Work item
From the records below, copy the lines that include "calendar".

........

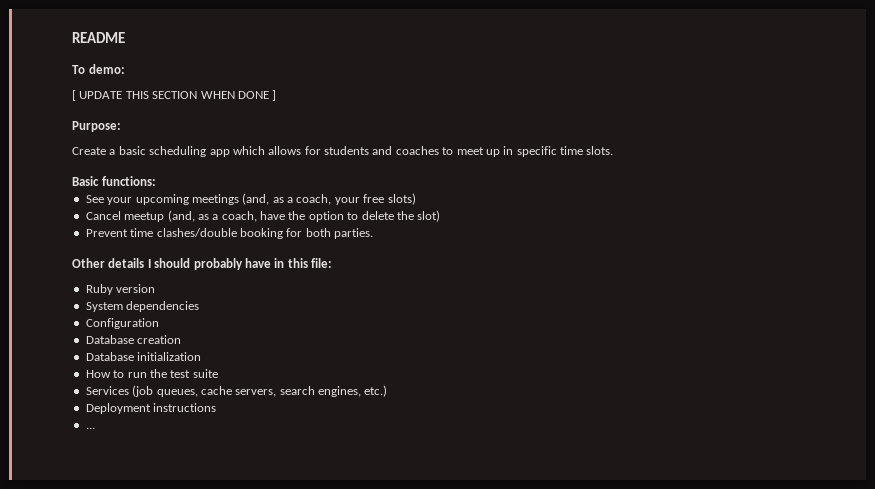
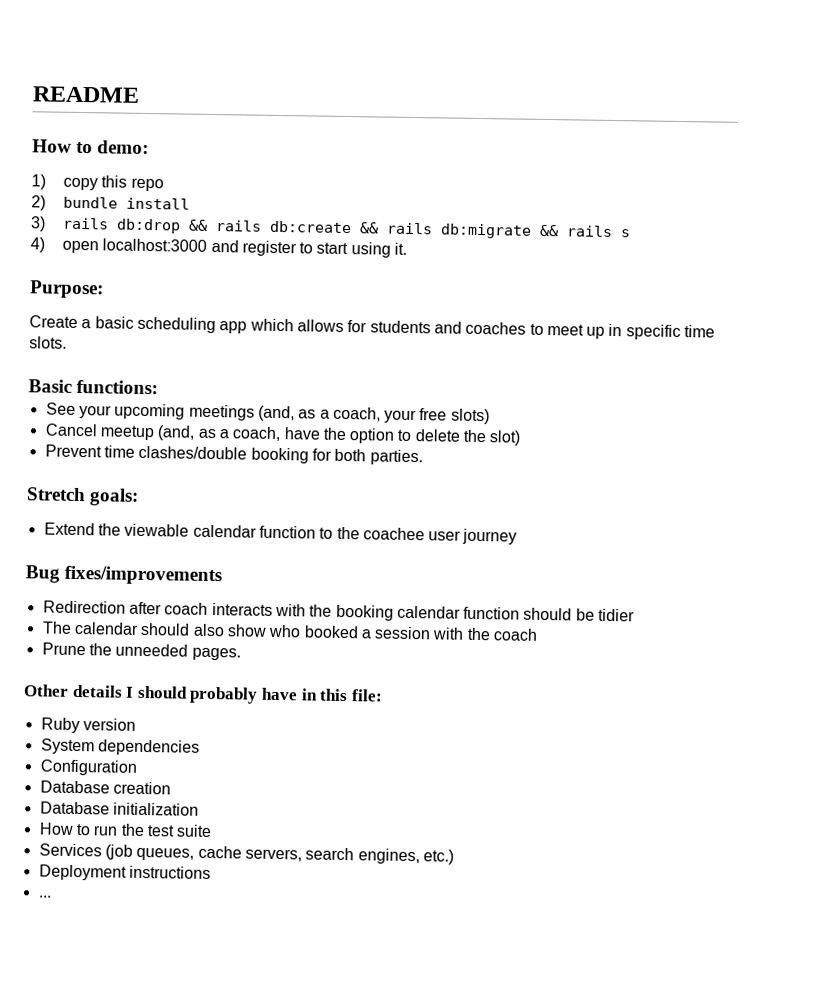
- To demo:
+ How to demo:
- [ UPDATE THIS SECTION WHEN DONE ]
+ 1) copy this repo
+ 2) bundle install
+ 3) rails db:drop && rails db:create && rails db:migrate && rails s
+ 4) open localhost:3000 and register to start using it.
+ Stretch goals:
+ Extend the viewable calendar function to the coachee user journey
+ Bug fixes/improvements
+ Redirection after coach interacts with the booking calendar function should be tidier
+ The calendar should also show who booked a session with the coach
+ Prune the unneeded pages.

........

Completed exercise
+ Extend the viewable calendar function to the coachee user journey
+ Redirection after coach interacts with the booking calendar function should be tidier
+ The calendar should also show who booked a session with the coach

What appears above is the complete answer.